Something fishy is going on in the Salmon River.

The federal Department of Fisheries and Oceans has once again added hundreds of thousands of fish to the river.

Every fall, technicians from the department’s Spius Hatchery near Merritt take several coho that are halted in their upriver travels by the Silver Creek fish fence operated by Eugene Puetz.

The salmon are taken to the fish hatchery where technicians remove eggs from the females for rearing in the hatchery.

“The purpose of the hatchery is to enhance wild stock,” says Doug Allen, a DFO enhancement technician, who notes both smolts that weigh in at about 15 to 18 grams and the younger fry that weigh only 1.5 grams are added to the river every spring.
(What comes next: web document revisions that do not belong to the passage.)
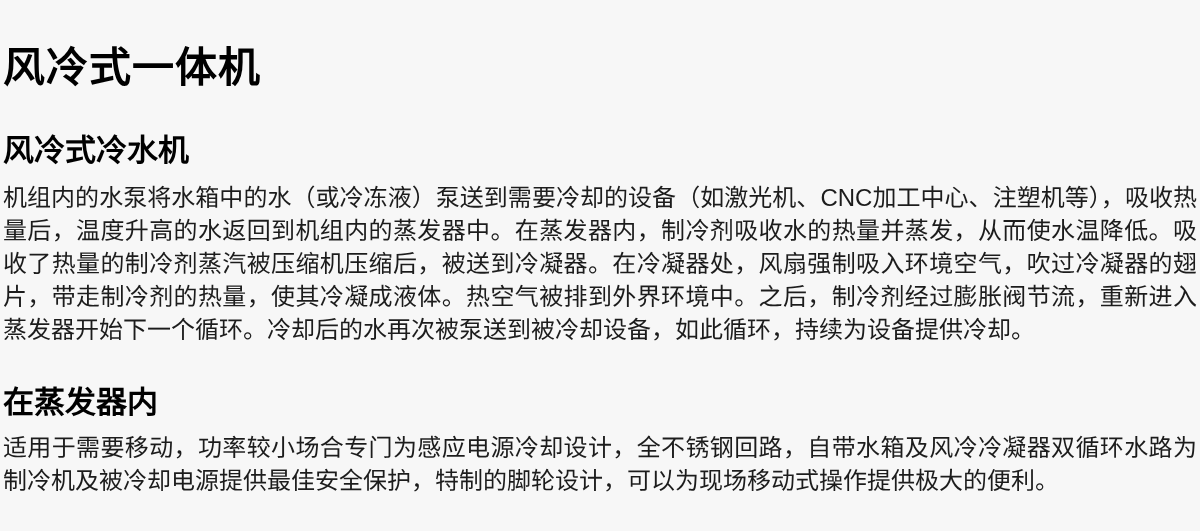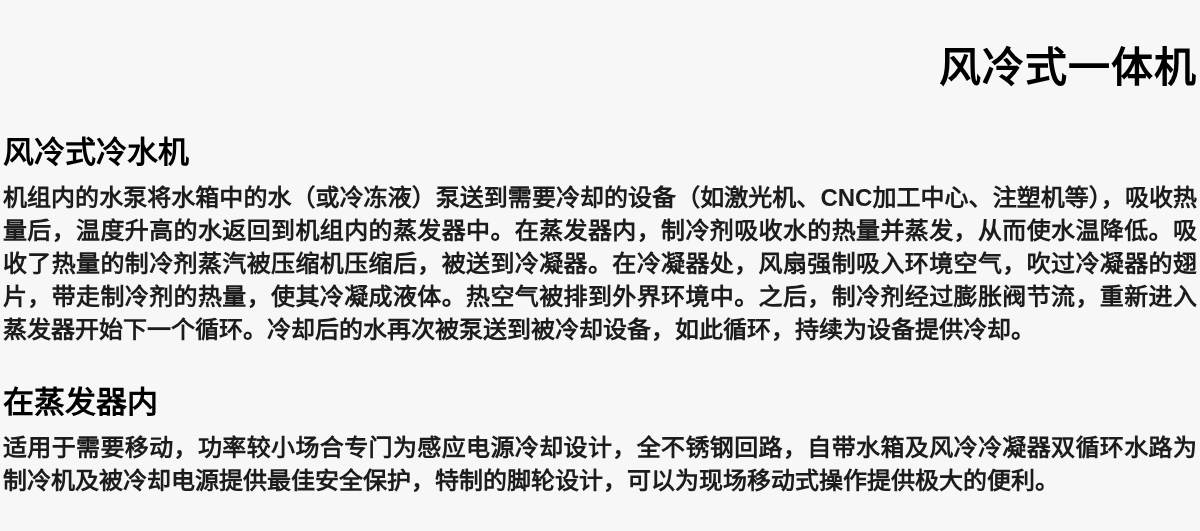--- a/index.html
+++ b/index.html
@@ -23,7 +23,7 @@
   .page-title {
     margin: 0;
     padding-top: 44px;
-    text-align: right;
+    text-align: left;
     font-size: 42px;
     line-height: 48px;
     font-weight: 900;

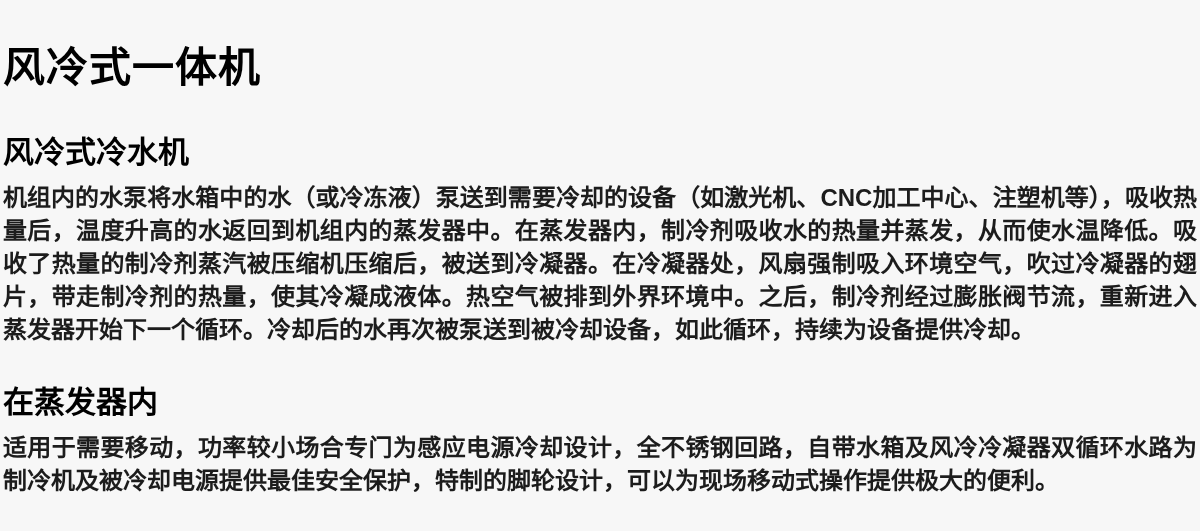--- a/index.html
+++ b/index.html
@@ -39,6 +39,7 @@
   }
   .section-heading.first {
     padding-top: 42px;
+    font-family: Liberation Mono, monospace;
   }
   .section-heading.second {
     padding-top: 38px;

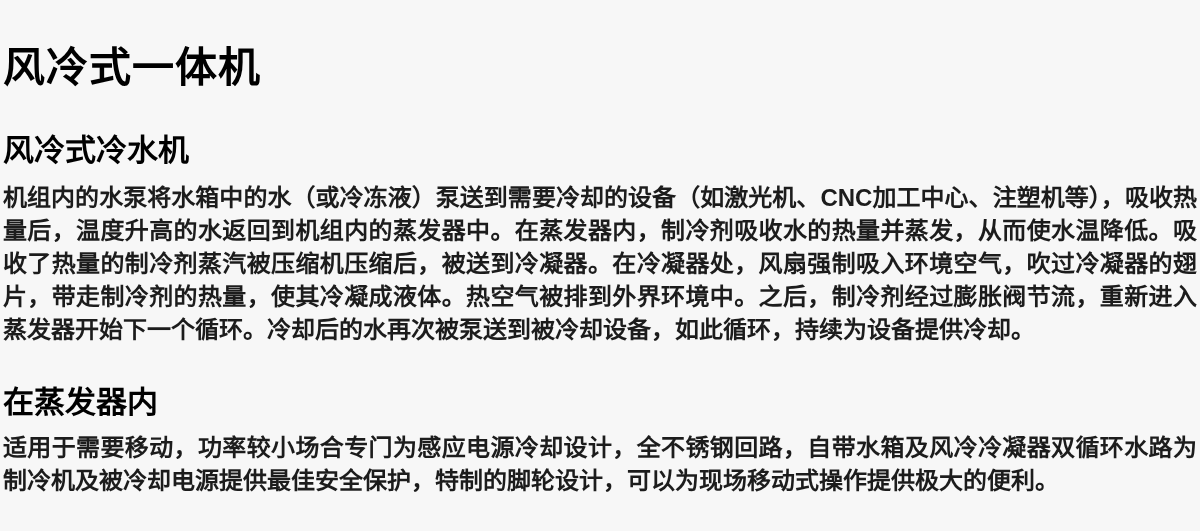--- a/index.html
+++ b/index.html
@@ -49,7 +49,7 @@
     padding-top: 9px;
     font-size: 24px;
     line-height: 33px;
-    font-weight: 700;
+    font-weight: 400;
     color: #1c1c1c;
     text-align: justify;
     text-justify: inter-character;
The smolts are about 28 months old and will travel to the ocean the same  spring, he says, while the younger fry will rear in the Salmon River for about eight months and depart the following spring.
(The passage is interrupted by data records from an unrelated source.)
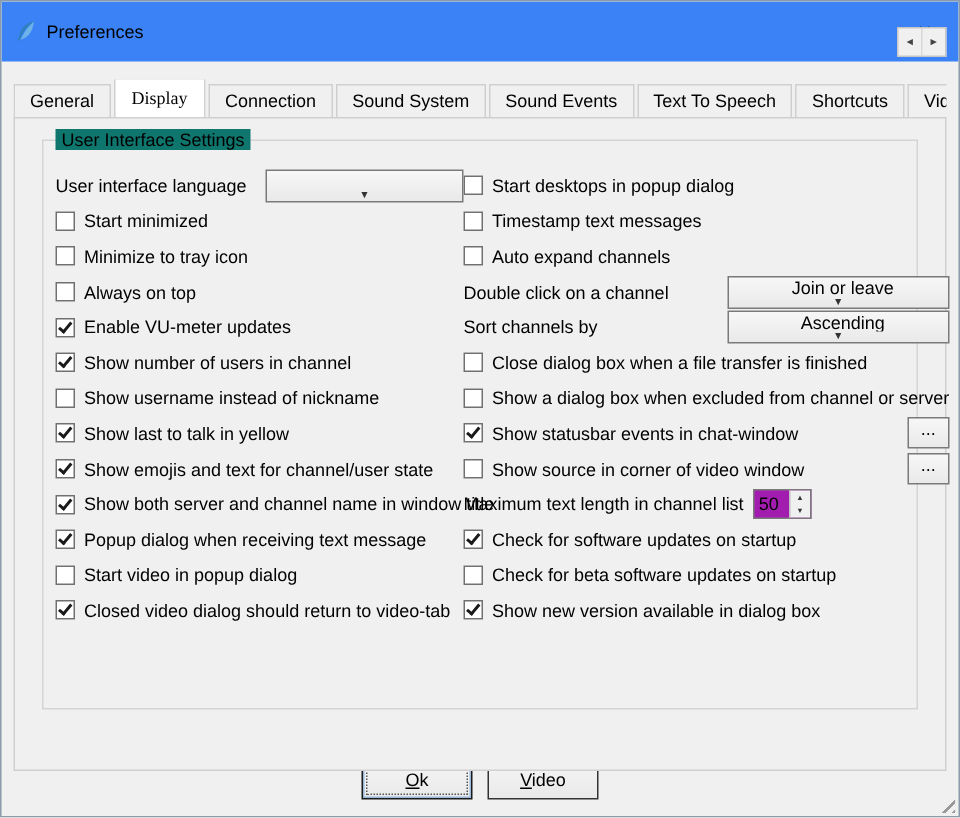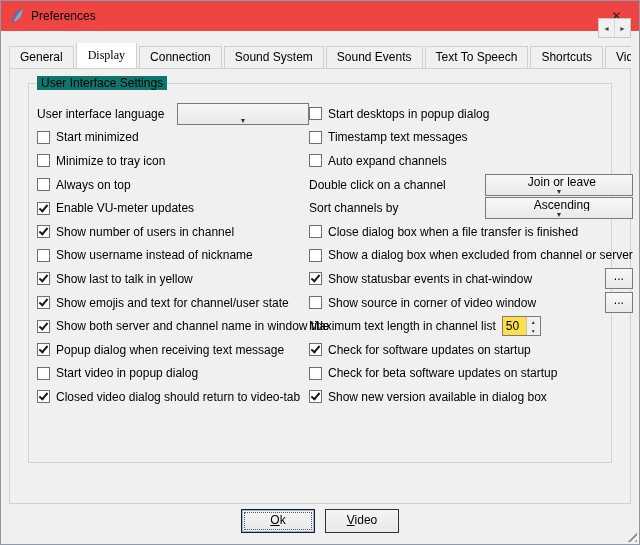--- a/index.html
+++ b/index.html
@@ -7,7 +7,7 @@
   .dialog{position:relative;width:638px;height:543px;background:#f0f0f0;border:1px solid #8a9aa8;overflow:hidden;}
 
   
-  .titlebar{height:30px;background:#ef4444;display:flex;align-items:center;}
+  .titlebar{height:40px;background:#3b82f6;display:flex;align-items:center;}
   .titlebar .appicon{width:16px;height:16px;margin:0 6px 0 8px;flex:none;}
   .titlebar .title{flex:1;font-size:12px;}
   .titlebar .closebtn{width:45px;height:30px;display:flex;align-items:center;justify-content:center;font-size:12px;color:#222;cursor:default;}

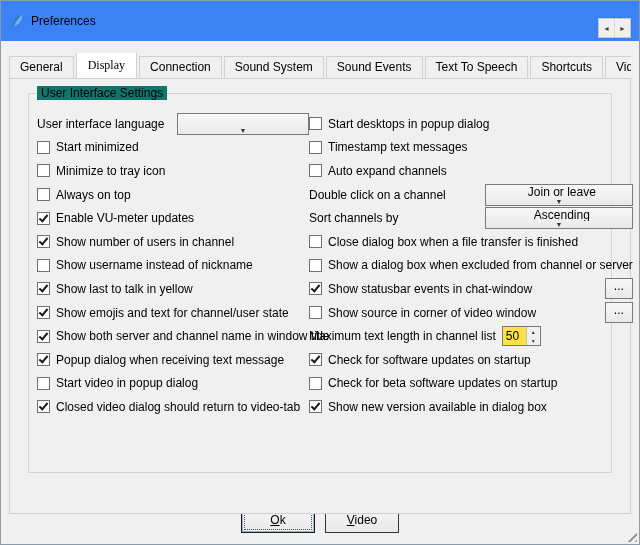--- a/index.html
+++ b/index.html
@@ -47,7 +47,7 @@
   .combo.rt{width:146px;margin-left:auto;}
 
   
-  .spin{display:flex;height:18px;border:1px solid #7a7a7a;background:#fde047;margin-left:6px;}
+  .spin{display:flex;height:18px;border:1px solid #7a7a7a;background:#a21caf;margin-left:6px;}
   .spin .sval{width:20px;padding-left:3px;line-height:18px;}
   .spin .arrows{width:13px;display:flex;flex-direction:column;border-left:1px solid #c0c0c0;background:#f0f0f0;}
   .spin .arrows span{flex:1;display:flex;align-items:center;justify-content:center;font-size:5px;color:#333;}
On June 22 and 27, 130,000 coho fry were released in the river and hatchery officials released 98,000 chinook on June 13 and 14.

Earlier in the year on May 13, 6,700 coho smolts were released and stand a much better chance of survival than the younger and smaller fry.

“The fry have to live in the river for another eight months and are prey to birds, other fish, snakes, mother nature, temperature and oxygen issues as well,” says Allen, who notes technicians from Spius Hatchery have been trying to enhance Salmon River salmon stocks for about 15 years, releasing the smolts and fry into several locations along the river, beginning at Falkland.

“We know how many fry we have and we want to spread them out over 27 kilometres from Falkand to Salmon Arm,” he says. “We spread them out when water is higher and coloured so they can hide better. It’s not an exact science, but it’s the best chance we can give them.”

And science or not, the enhancement project seems to be working.

“We’re up a bit, which is good news,” says fish fence operator Eugene Puetz.

Last year, 660 chinooks made their way to the fence between July and October, that’s up from 618 the previous year. The peak of the annual coho run is around the last week of October and last year’s return was 1,197, up from the previous year’s 1,007 salmon.

The biggest jump was in the sockeye run.

“We had 323 sockeye through the trap where four years previously we had 46, that’s a significant jump,” he said.

That jump can likely be attributed to sockeye who came to the Salmon River because of overcrowding on the Adams River.